WHAT NEEDS TO BE DONE: After finding the line with "Petal Stone Bracelet Rose Gold: 7 -> 5" in the entries below, copy that line and each one after it exactly, through the last line, and omit pictures.

── SUPPLIED INFORMATION

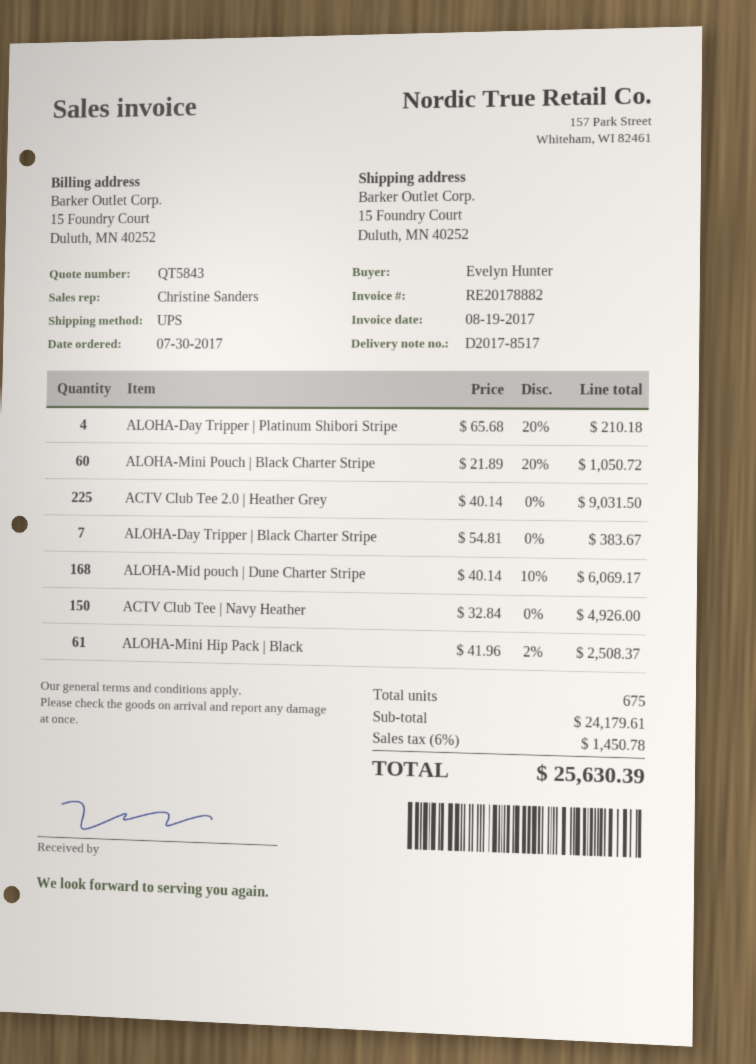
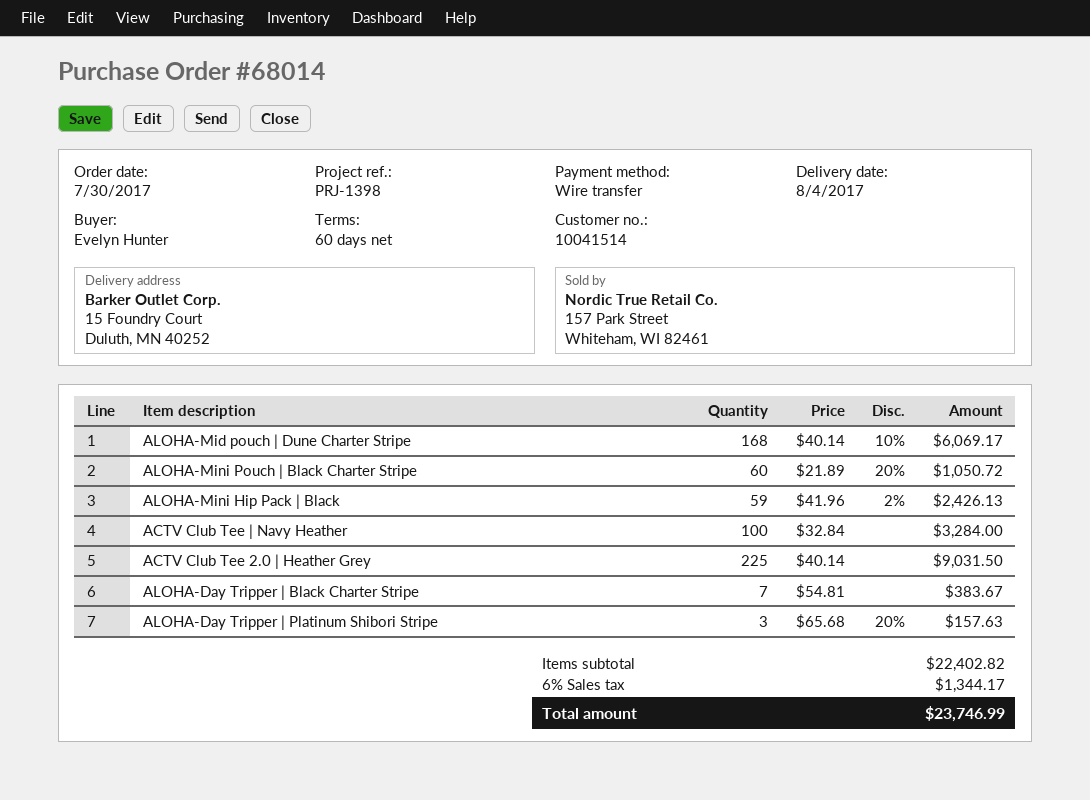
ALOHA-Day Tripper | Platinum Shibori Stripe: 4 x 65.68 - 20% = 210.18 -> 3 x 65.68 - 20% = 157.63
ACTV Club Tee | Navy Heather: 150 x 32.84 = 4926.00 -> 100 x 32.84 = 3284.00
ALOHA-Mini Hip Pack | Black: 61 x 41.96 - 2% = 2508.37 -> 59 x 41.96 - 2% = 2426.13
subtotal: 24179.61 -> 22402.82
tax: 6% = 1450.78 -> 6% = 1344.17
total: 25630.39 -> 23746.99

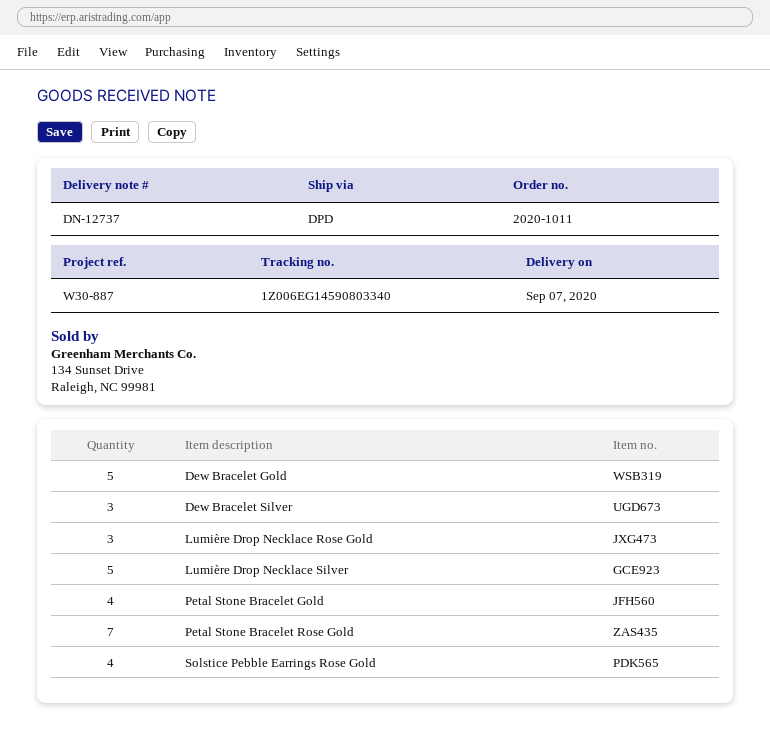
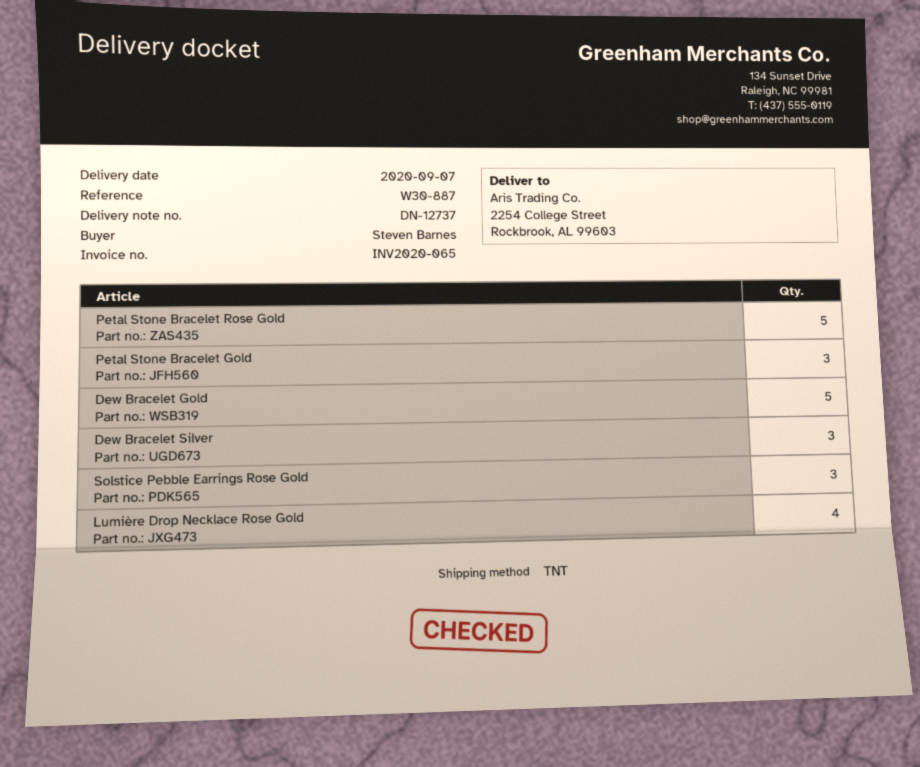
shipping method: DPD -> TNT
Lumière Drop Necklace Rose Gold: 3 -> 4
Lumière Drop Necklace Silver: 5 -> none
Petal Stone Bracelet Gold: 4 -> 3
Petal Stone Bracelet Rose Gold: 7 -> 5
Solstice Pebble Earrings Rose Gold: 4 -> 3

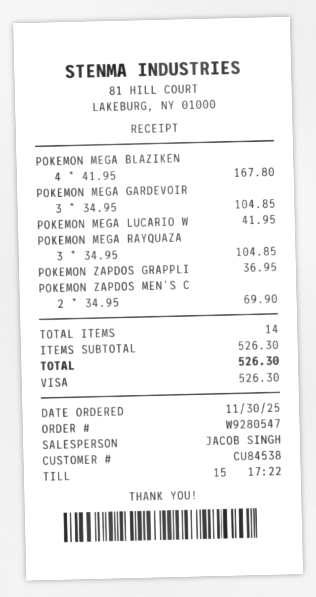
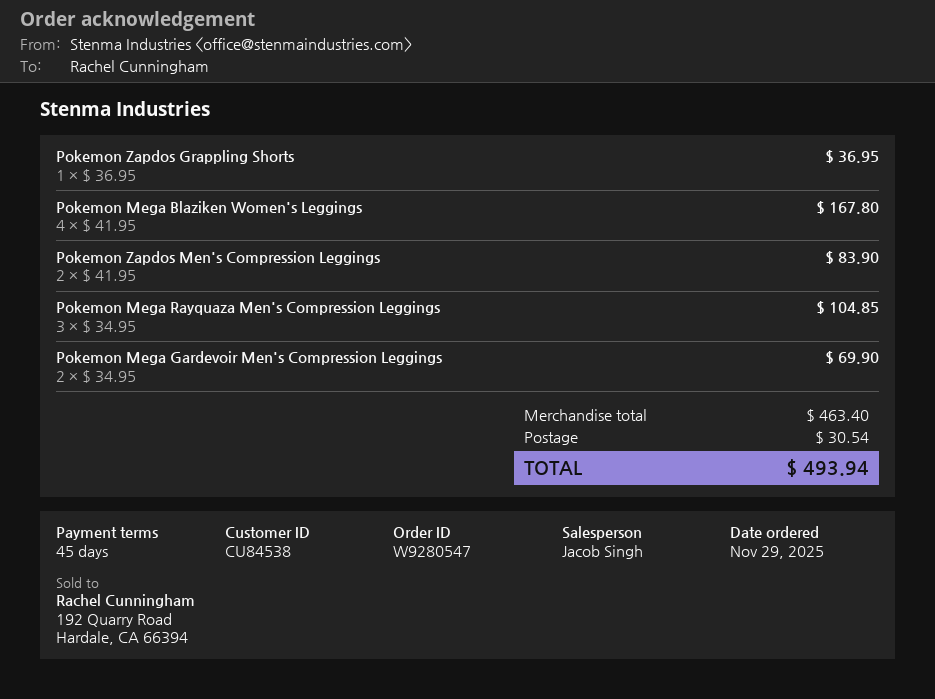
order date: 2025-11-30 -> 2025-11-29
POKEMON MEGA GARDEVOIR: 3 x 34.95 = 104.85 -> 2 x 34.95 = 69.90
POKEMON MEGA LUCARIO W: 1 x 41.95 = 41.95 -> none
POKEMON ZAPDOS MEN'S C: 2 x 34.95 = 69.90 -> 2 x 41.95 = 83.90
subtotal: 526.30 -> 463.40
shipping: none -> 30.54
total: 526.30 -> 493.94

────

TASK OUTPUT:
Petal Stone Bracelet Rose Gold: 7 -> 5
Solstice Pebble Earrings Rose Gold: 4 -> 3

order date: 2025-11-30 -> 2025-11-29
POKEMON MEGA GARDEVOIR: 3 x 34.95 = 104.85 -> 2 x 34.95 = 69.90
POKEMON MEGA LUCARIO W: 1 x 41.95 = 41.95 -> none
POKEMON ZAPDOS MEN'S C: 2 x 34.95 = 69.90 -> 2 x 41.95 = 83.90
subtotal: 526.30 -> 463.40
shipping: none -> 30.54
total: 526.30 -> 493.94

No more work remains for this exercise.